## [EXERCISE]
In the entries that follow, locate the line with "81301 | Bonus: 253356.8 -> 170956.8", then restate that line and all later lines exactly as they appear, leaving pictures out.

____

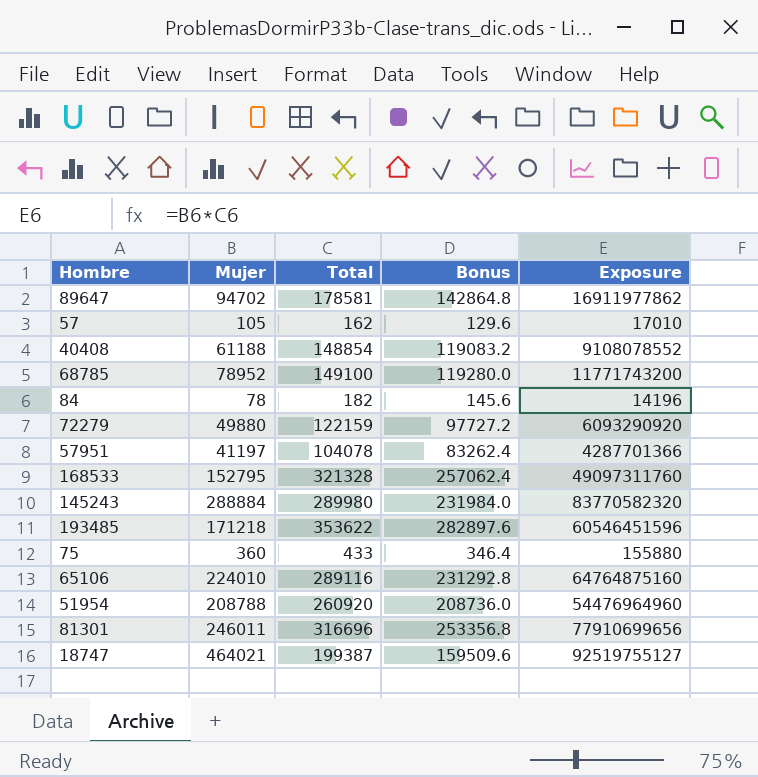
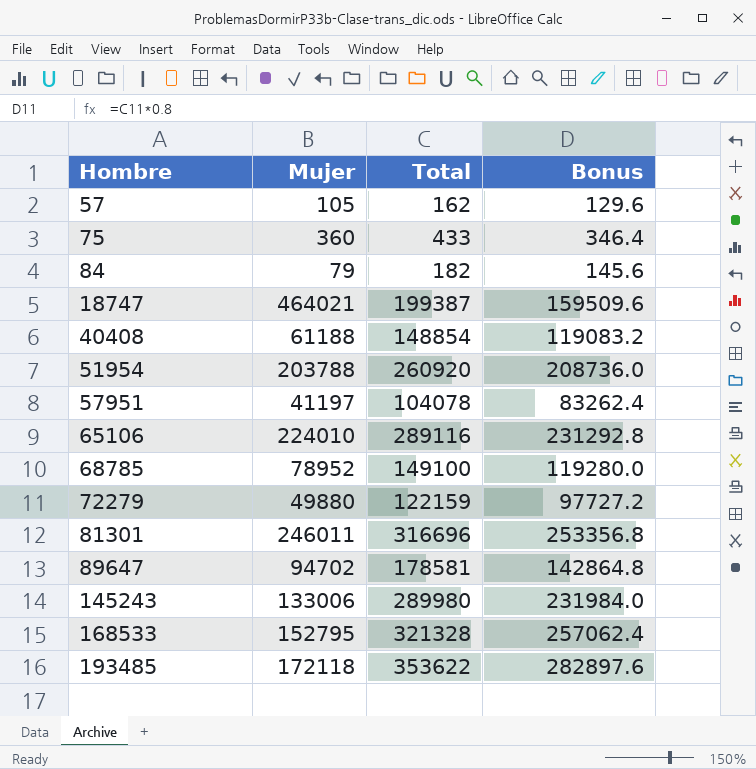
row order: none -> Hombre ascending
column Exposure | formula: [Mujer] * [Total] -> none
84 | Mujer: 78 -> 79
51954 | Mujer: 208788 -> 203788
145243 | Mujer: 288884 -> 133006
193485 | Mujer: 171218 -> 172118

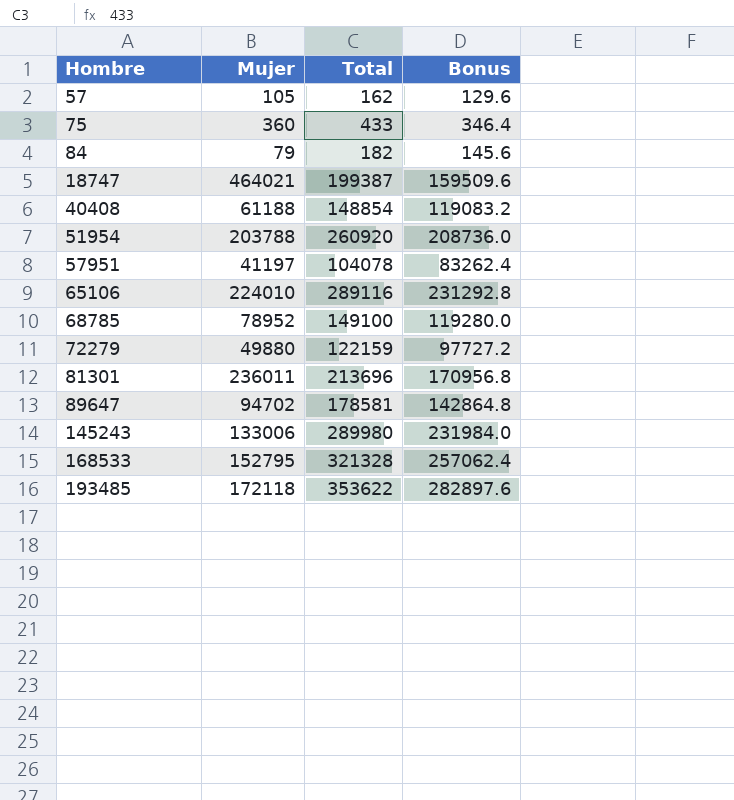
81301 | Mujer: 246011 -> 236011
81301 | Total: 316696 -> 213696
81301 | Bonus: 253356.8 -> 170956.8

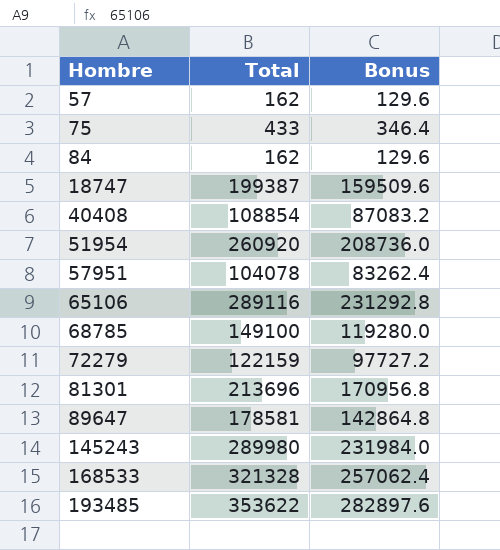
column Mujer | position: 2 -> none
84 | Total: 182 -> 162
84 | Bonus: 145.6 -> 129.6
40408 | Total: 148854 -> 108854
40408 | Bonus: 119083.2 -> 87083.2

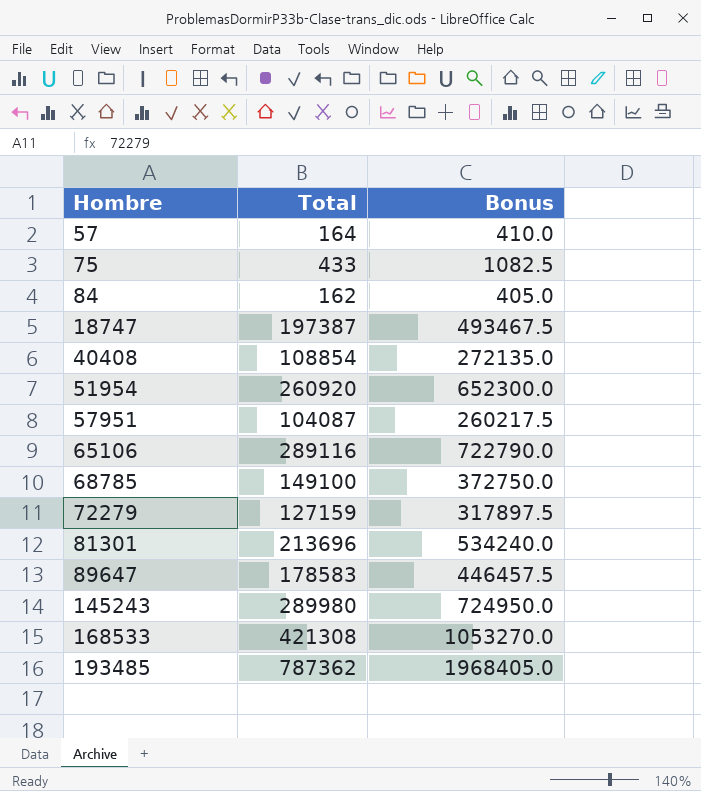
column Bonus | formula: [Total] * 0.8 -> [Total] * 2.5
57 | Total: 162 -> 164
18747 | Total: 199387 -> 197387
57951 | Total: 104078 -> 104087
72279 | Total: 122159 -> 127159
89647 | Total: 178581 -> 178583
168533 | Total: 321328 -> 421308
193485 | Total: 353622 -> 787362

____

## [EXERCISE ANSWER]
81301 | Bonus: 253356.8 -> 170956.8

column Mujer | position: 2 -> none
84 | Total: 182 -> 162
84 | Bonus: 145.6 -> 129.6
40408 | Total: 148854 -> 108854
40408 | Bonus: 119083.2 -> 87083.2

column Bonus | formula: [Total] * 0.8 -> [Total] * 2.5
57 | Total: 162 -> 164
18747 | Total: 199387 -> 197387
57951 | Total: 104078 -> 104087
72279 | Total: 122159 -> 127159
89647 | Total: 178581 -> 178583
168533 | Total: 321328 -> 421308
193485 | Total: 353622 -> 787362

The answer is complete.